Publié le mardi 10 avril 2012

Le pasteur Philippe Ouédraogo de l’Association évangélique d’appui au développement (AEAD) a mené un travail de recherche pendant 6 ans sur l’éducation de la jeune fille au Burkina Faso. L’aboutissement de cette étude était la soutenance d’une thèse de doctorat en philosophie à l’université d’Oxford en Angleterre. Pour le nouveau docteur, l’objectif de cette action intellectuelle est d’examiner les difficultés liées à l’éducation des filles et de proposer des solutions. Il a fait le constat des facteurs culturels, religieux, financiers, économiques, géographiques qui sont des freins à l’épanouissement éducatif des filles. Selon l’homme d’église, au niveau culturel, les filles sont utilisées pour des travaux ménagers et champêtres. Par conséquent, elles constituent une main d’œuvre pour les chefs de famille. La précarité des familles n’aide pas également à leur instruction. A cause de la pauvreté, elles sont sous alimentées sans compter l’obstacle de la distance qu’elles doivent parcourir pour arriver à l’école. Elles n’ont pas pour la plupart des moyens de locomotion. Les écoles également ne sont pas souvent dotées de cantine scolaire. Philippe Ouédraogo propose des solutions dans le sens de gagner le pari de l’éducation de l’autre moitié du ciel. Il insiste sur l’aide des organisations internationales en vue de faire de l’éducation pour tous, une réalité. Il souhaite que le gouvernement noue des partenariats solides avec les ONG et églises qui interviennent déjà dans le secteur éducatif. Un partenariat effectif doit aussi exister entre les écoles privées et les structures éducatives au niveau local.

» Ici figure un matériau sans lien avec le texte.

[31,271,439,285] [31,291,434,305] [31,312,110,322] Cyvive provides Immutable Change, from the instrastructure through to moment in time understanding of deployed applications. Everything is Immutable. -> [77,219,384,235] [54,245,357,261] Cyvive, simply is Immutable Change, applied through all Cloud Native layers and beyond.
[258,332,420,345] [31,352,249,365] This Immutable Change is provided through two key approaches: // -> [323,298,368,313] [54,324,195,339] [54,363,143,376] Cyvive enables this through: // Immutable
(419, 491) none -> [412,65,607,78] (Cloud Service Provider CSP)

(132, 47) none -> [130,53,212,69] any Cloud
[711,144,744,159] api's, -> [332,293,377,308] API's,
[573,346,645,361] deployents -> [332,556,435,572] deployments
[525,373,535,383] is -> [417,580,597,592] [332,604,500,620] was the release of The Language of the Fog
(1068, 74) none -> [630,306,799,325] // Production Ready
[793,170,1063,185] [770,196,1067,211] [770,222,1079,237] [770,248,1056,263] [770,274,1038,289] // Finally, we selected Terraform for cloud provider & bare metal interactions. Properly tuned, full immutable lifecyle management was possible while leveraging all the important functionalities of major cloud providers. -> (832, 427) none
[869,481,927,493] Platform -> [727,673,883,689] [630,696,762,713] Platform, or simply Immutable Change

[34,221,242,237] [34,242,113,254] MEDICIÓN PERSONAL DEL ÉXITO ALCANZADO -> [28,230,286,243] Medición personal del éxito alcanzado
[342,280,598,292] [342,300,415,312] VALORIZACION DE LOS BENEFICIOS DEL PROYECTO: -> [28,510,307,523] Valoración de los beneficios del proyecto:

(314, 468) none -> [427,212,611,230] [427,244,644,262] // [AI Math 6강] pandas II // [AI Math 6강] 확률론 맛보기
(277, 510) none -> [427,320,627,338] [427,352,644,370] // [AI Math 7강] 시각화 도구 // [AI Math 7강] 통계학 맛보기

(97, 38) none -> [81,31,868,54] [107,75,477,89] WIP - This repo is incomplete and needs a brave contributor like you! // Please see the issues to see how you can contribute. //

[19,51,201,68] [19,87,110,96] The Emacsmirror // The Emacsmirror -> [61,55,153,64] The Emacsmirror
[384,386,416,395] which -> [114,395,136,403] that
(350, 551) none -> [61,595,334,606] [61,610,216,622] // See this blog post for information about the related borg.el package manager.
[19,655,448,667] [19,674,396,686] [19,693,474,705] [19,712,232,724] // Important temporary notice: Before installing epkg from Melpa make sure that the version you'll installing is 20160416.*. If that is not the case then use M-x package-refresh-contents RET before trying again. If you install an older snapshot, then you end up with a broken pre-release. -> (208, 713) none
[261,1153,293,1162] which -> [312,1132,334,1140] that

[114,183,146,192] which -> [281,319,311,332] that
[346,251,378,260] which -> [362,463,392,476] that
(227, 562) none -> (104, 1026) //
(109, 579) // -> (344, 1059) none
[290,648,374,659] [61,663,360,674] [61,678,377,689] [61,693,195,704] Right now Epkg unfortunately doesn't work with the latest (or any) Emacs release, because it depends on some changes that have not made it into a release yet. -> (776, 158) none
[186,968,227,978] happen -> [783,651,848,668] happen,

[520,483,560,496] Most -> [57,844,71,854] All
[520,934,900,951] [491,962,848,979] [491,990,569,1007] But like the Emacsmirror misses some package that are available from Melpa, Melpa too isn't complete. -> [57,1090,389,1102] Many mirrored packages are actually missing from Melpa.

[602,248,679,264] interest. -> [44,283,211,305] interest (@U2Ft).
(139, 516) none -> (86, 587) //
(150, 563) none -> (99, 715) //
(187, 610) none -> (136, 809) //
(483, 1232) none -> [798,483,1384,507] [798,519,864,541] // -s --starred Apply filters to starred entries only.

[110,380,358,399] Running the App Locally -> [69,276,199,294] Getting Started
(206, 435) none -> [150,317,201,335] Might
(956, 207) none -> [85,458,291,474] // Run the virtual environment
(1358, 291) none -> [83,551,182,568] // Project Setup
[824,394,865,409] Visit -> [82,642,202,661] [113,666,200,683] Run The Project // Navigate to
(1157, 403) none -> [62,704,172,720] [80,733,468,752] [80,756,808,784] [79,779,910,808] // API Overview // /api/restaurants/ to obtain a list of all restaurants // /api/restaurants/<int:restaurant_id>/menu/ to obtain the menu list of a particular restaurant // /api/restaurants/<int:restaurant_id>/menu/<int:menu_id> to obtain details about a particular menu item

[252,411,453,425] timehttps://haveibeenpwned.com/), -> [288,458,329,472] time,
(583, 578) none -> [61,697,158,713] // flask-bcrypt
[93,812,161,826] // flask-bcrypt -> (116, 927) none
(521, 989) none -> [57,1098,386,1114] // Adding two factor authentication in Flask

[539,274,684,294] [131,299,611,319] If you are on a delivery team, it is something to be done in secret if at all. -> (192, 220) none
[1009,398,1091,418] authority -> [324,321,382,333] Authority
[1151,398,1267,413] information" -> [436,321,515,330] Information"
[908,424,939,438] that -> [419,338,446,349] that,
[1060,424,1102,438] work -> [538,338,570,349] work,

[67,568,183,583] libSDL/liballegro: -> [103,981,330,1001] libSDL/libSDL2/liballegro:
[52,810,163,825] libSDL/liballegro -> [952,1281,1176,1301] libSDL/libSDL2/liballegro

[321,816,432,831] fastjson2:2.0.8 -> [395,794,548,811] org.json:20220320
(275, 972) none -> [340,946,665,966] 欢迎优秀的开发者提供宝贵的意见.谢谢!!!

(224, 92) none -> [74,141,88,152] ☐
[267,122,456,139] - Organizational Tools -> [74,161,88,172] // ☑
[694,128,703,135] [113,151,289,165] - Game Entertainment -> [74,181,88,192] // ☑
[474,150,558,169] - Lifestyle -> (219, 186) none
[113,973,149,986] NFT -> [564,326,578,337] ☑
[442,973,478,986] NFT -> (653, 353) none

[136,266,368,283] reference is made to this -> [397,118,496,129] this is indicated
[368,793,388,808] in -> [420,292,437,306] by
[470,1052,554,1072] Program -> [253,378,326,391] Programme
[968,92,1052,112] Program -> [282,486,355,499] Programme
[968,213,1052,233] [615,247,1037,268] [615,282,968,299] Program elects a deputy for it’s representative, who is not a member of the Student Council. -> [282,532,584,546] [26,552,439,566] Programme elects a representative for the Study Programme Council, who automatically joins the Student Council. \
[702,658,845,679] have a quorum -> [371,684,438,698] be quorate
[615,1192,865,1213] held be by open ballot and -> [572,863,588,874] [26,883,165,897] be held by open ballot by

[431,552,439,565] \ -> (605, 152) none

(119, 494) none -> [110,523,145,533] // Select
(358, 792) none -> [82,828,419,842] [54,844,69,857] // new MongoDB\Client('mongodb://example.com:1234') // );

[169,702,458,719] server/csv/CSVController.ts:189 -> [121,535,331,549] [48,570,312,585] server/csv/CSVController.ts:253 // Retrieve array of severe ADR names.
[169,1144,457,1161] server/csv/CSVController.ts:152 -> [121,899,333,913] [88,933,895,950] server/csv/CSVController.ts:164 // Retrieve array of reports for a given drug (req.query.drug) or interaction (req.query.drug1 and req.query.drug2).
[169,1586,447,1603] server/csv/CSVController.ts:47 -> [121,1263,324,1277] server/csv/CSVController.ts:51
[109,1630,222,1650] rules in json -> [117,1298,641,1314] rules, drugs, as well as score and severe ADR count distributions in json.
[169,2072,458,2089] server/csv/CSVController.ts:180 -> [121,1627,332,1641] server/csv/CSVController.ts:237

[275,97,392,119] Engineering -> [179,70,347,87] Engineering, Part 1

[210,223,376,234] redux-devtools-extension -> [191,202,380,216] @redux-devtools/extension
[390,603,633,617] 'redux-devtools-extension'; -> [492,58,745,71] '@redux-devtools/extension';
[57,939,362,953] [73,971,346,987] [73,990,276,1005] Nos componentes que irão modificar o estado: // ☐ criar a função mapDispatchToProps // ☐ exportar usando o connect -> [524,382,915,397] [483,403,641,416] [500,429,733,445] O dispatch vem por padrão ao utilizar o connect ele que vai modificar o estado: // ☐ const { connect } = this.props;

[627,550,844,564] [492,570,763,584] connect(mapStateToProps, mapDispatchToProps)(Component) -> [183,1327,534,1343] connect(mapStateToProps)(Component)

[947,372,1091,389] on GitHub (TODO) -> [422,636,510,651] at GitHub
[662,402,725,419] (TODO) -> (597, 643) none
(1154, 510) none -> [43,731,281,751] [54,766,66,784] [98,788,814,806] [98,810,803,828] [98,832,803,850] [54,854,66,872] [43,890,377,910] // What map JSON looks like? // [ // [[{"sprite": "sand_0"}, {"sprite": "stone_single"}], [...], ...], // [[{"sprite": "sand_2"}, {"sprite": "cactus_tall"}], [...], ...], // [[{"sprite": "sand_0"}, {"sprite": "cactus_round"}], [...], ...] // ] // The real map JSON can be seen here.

La lutte pour l’atteinte des Objectifs du millénaire pour le développement (OMD) dans le domaine de l’éducation, selon toujours le patron de l’AEAD : « nécessite d’importants partenariats. L’Etat doit, au-delà de l’expression de la rhétorique de participation, développer des approches combinées qui puisent leurs forces des communautés locales. Pour leur part, les ONG ont le besoin de trouver des points de contact entre le système éducatif non formel et les structures de l’Etat de manière à ce que les approches développées au niveau communautaire puissent être augmentées et que leurs avantages soient multipliés. » La thèse sortie sous forme de livre est publié en anglais. La version française sera bientôt disponible dans les librairies. Mais le ministre délégué à l’Education non formelle, Zakaria Tiemtoré, présent à la cérémonie, a souhaité qu’il y ait une édition dans les langues nationales pour ceux qui ont bénéficié de l’alphabétisation dans les langues du terroir.